- **WORK TO BE COMPLETED**:
Your answer should repeat exactly the lines from the one holding "[285,528,407,541] ./test/propare.js ->" through the end of the data, and it should contain no pictures.

- **DATA FOR THIS TASK**:
^^^^^^^^
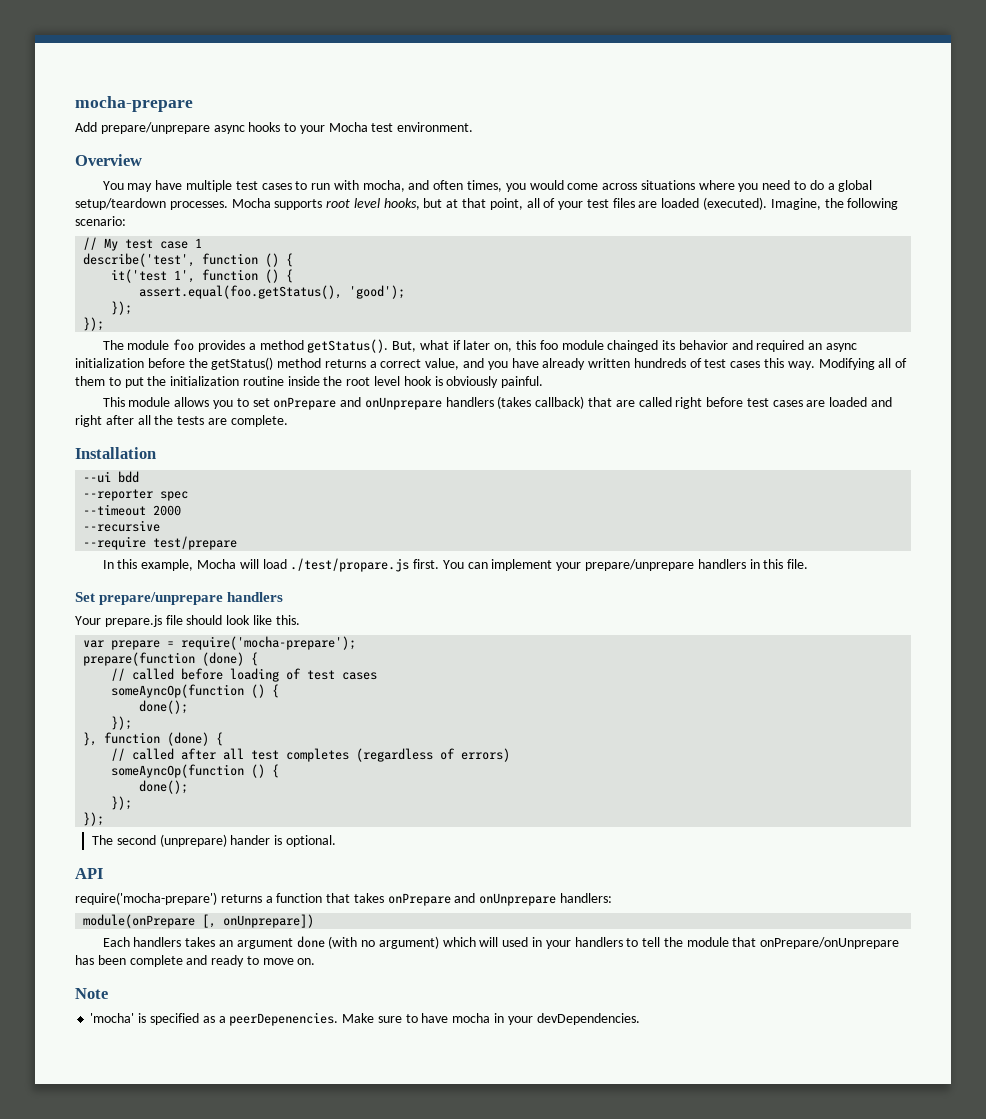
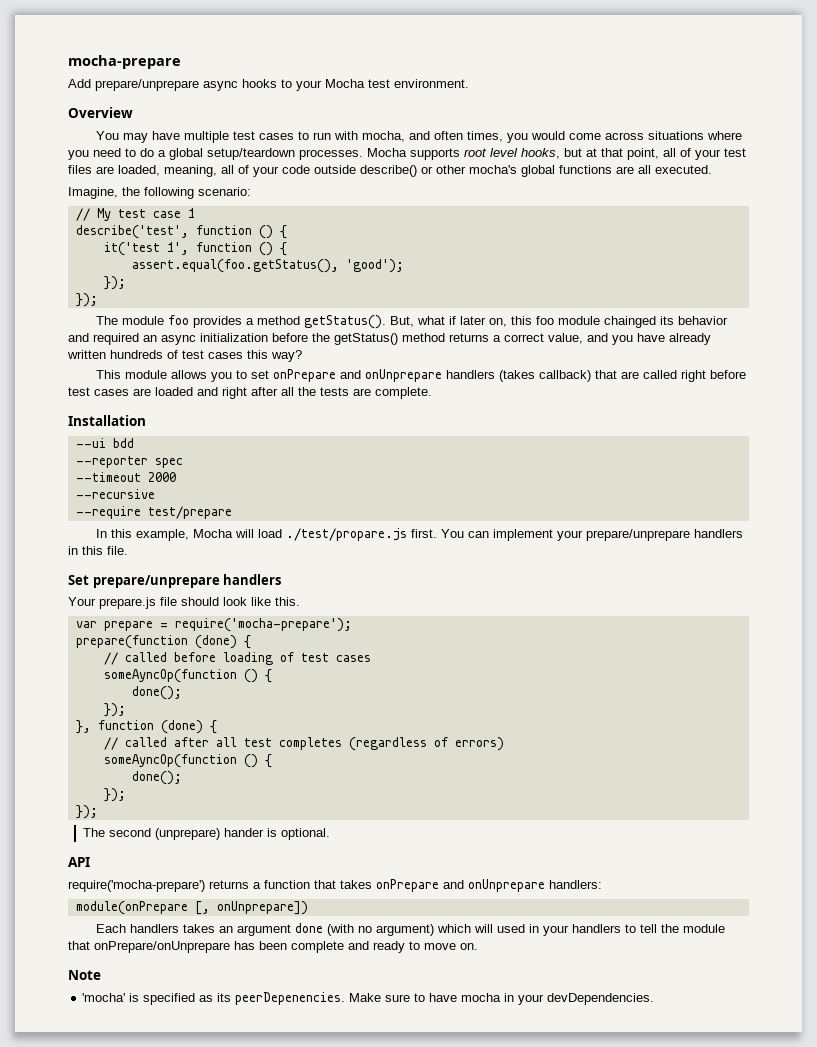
[661,197,768,210] loaded (executed). -> [118,165,712,177] loaded, meaning, all of your code outside describe() or other mocha's global functions are all executed. //
[787,358,908,370] [75,376,544,388] way. Modifying all of them to put the initialization routine inside the root level hook is obviously painful. -> [271,350,302,362] way?
[218,1016,226,1023] a -> [217,993,232,1002] its

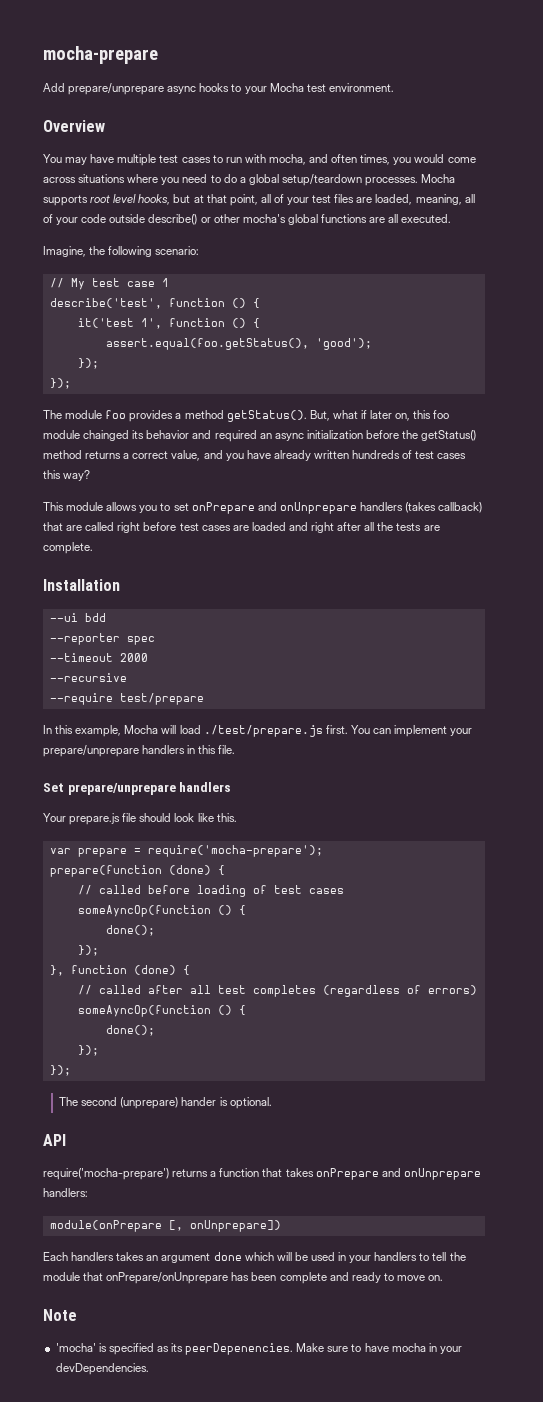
[285,528,407,541] ./test/propare.js -> [203,725,323,737] ./test/prepare.js
[326,924,434,936] (with no argument) -> (242, 1256) none
(493, 928) none -> [294,1252,308,1261] be

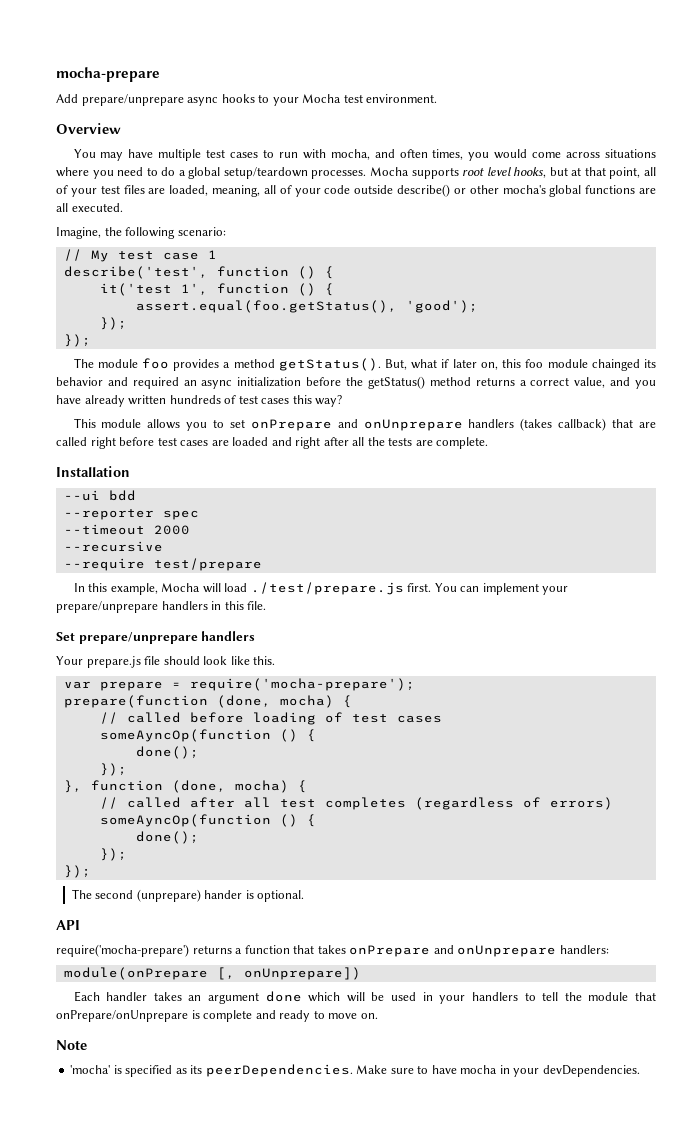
[168,865,211,875] (done) -> [216,695,334,708] (done, mocha)
[133,965,176,975] (done) -> [171,780,289,793] (done, mocha)
[71,1252,115,1261] handlers -> [106,992,148,1001] handler
[231,1272,277,1281] has been -> [191,1010,200,1019] is
[185,1343,294,1355] peerDepenencies. -> [205,1064,353,1077] peerDependencies.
^^^^^^^^
- **SOLUTION TO THIS EXERCISE**:
[285,528,407,541] ./test/propare.js -> [203,725,323,737] ./test/prepare.js
[326,924,434,936] (with no argument) -> (242, 1256) none
(493, 928) none -> [294,1252,308,1261] be

[168,865,211,875] (done) -> [216,695,334,708] (done, mocha)
[133,965,176,975] (done) -> [171,780,289,793] (done, mocha)
[71,1252,115,1261] handlers -> [106,992,148,1001] handler
[231,1272,277,1281] has been -> [191,1010,200,1019] is
[185,1343,294,1355] peerDepenencies. -> [205,1064,353,1077] peerDependencies.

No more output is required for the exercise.